Who has the right to work in the UK?
British citizens and their dependants.
Citizens of EEA countries, or Switzerland, and their dependants.
Non-EEA nationals who have applied successfully to work in the UK (most commonly under the points-based system), and their dependants.
What checks do I need to do?
It is unlawful for employers to employ individuals who do not have the right to work in the UK, or who are working in breach of their conditions of work. All employers must carry out the following checks before an individual starts work:
View the original documents which show that the individual is eligible to work. The list of relevant documents is on the Home Office website here. Individuals under categories 1 and 2 above will need to show documents from List A, but where the individual only has a limited right to remain in the UK (i.e. those in category 3), additional documents under List B should also be checked.
Check that the documents are valid with the individual present. Are the documents genuine and do they match the individual’s details? If the individual has a limited right to work, has that right expired? Do the photos match the individual? Do the dates of birth on the documents match?
You should make and retain copies of all of the relevant documents, and note the date of the checks, to demonstrate that you have complied with your right to work obligations.
Remember to carry out checks on all prospective employees, so as to avoid the risk of discrimination (i.e. not just to those candidates who appear to be of non-British descent).
In addition, if you employed individuals prior to May 2014 under category 3, you were obliged to conduct checks within 12 months of their start date, and then on an annual basis, to confirm that the individual retained the right to work in the UK (until such point as they no longer have a limit on the duration of their stay). Employers can use the Home Office’s Employer Checking Service.
Where an employee has been employed since May 2014 by producing documents in List B, Group 1, the employer must now only demonstrate that they have conducted the checks: (a) before employment; and (b) prior to the expiry of the individual’s immigration permission. Where the individual produces documents under List B, Group 2, checks must be made: (a) before employment (by receiving a positive verification from the Home Office’s Employer Checking Service); and (b) within 6 months of the start date.
However, notwithstanding the reduced obligations on employers, we still recommend conducting, as a minimum, annual checks on employees’ immigration status. By maintaining a secure database of the employees’ leave rights and documents, this should minimise any risk of falling foul of the checks. The system should have the capability to flag the important dates at least 6 months before.

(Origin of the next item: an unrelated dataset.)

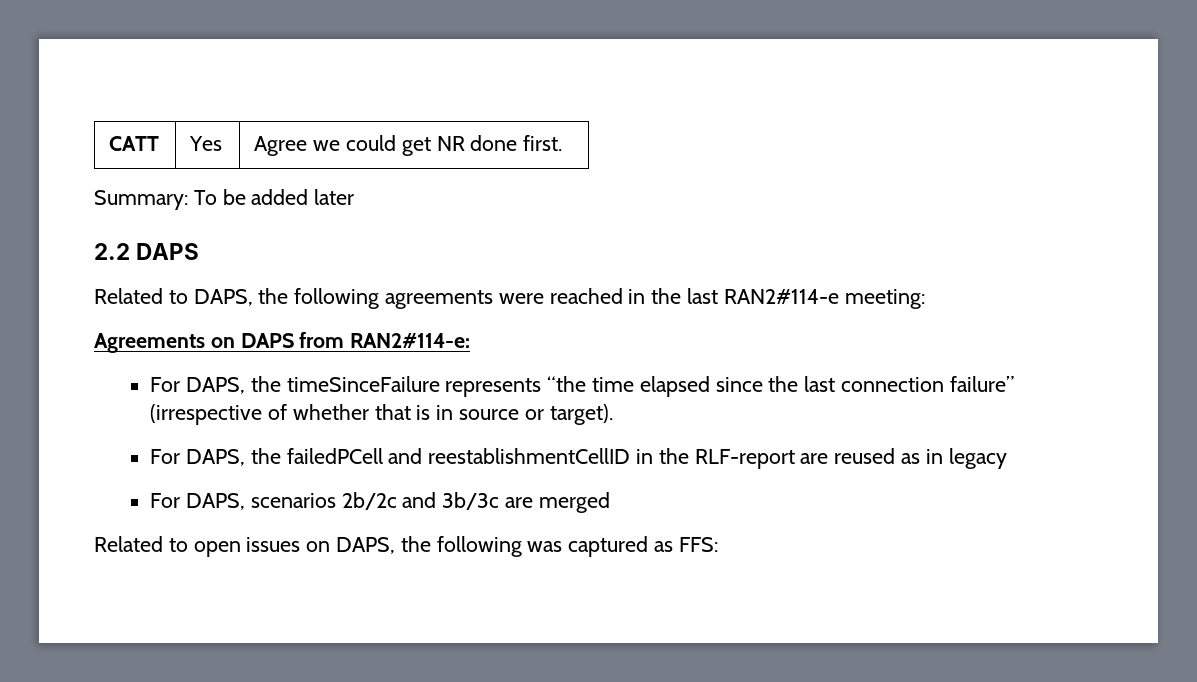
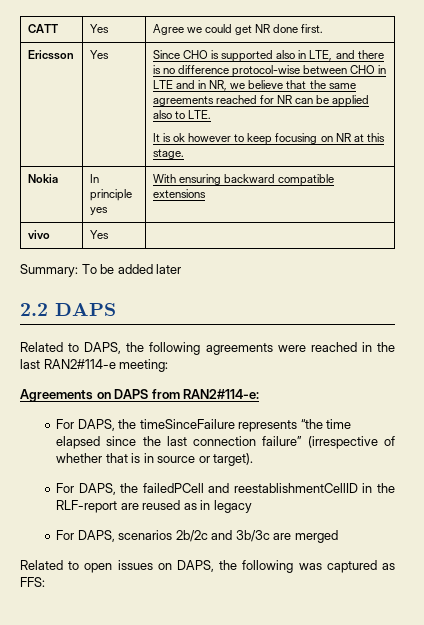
+ Ericsson | Yes | Since CHO is supported also in LTE, and there is no difference protocol-wise between CHO in LTE and in NR, we believe that the same agreements reached for NR can be applied also to LTE.
+ It is ok however to keep focusing on NR at this stage.
+ Nokia | In principle yes | With ensuring backward compatible extensions
+ vivo | Yes |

What happens if I get it wrong?
The Home Office can issue a notice of liability, or impose a civil penalty if an employer negligently employs an individual who is subject to immigration control, but is not entitled to undertake the work for which they are employed (i.e. they do not have the necessary immigration permission, or that permission is invalid, has been revoked, or cancelled or has expired). Civil penalties are published by the Home Office on a public register, which is available online. As of May 2014, the maximum civil penalty for non-compliance is £20,000 per individual.
However, if an employer knowingly employs an individual who does not have the appropriate permission to work in the UK. The maximum criminal penalty can be an unlimited fine and up to 2 years imprisonment.
Furthermore, if the employer already holds a sponsorship licence, under Tiers 2, 4 or 5 of the Points-based system, the Home Office can take the imposition of a civil penalty into account when deciding whether to downgrade or revoke a existing licence. It is also a consideration if a sponsor applies for a licence, or applies to renew its licence. If a sponsor does not pay a civil penalty, breaches the terms of a penalty payment plan, or receives a second penalty, their licence will be revoked immediately.
To avoid a civil penalty, an employer must show that it complied with all of its prescribed requirements. This is known as the statutory excuse. The employer will establish the full statutory excuse if they carry out all the checks and procedures above. Undertaking some of the checks will establish a partial statutory excuse and may incur a reduction in the civil penalty. There is no excuse for a criminally liable offence.
Request and examine all of the relevant right to work documents before each individual starts employment. Satisfy yourself that you have met the statutory excuse. If in doubt, use the Home Office Employer’s Checking Service.
Retain copies of the relevant documents on a secure system throughout the employee’s employment.
Conduct regular (and, under best practice, at least annual) checks on each migrant’s immigration status to confirm that you retain the statutory excuse.
If you are concerned that you have not conducted the correct checks or operate sufficiently robust systems, seek to remedy this as soon as possible. This may provide a partial statutory excuse if picked up by a Home Office audit.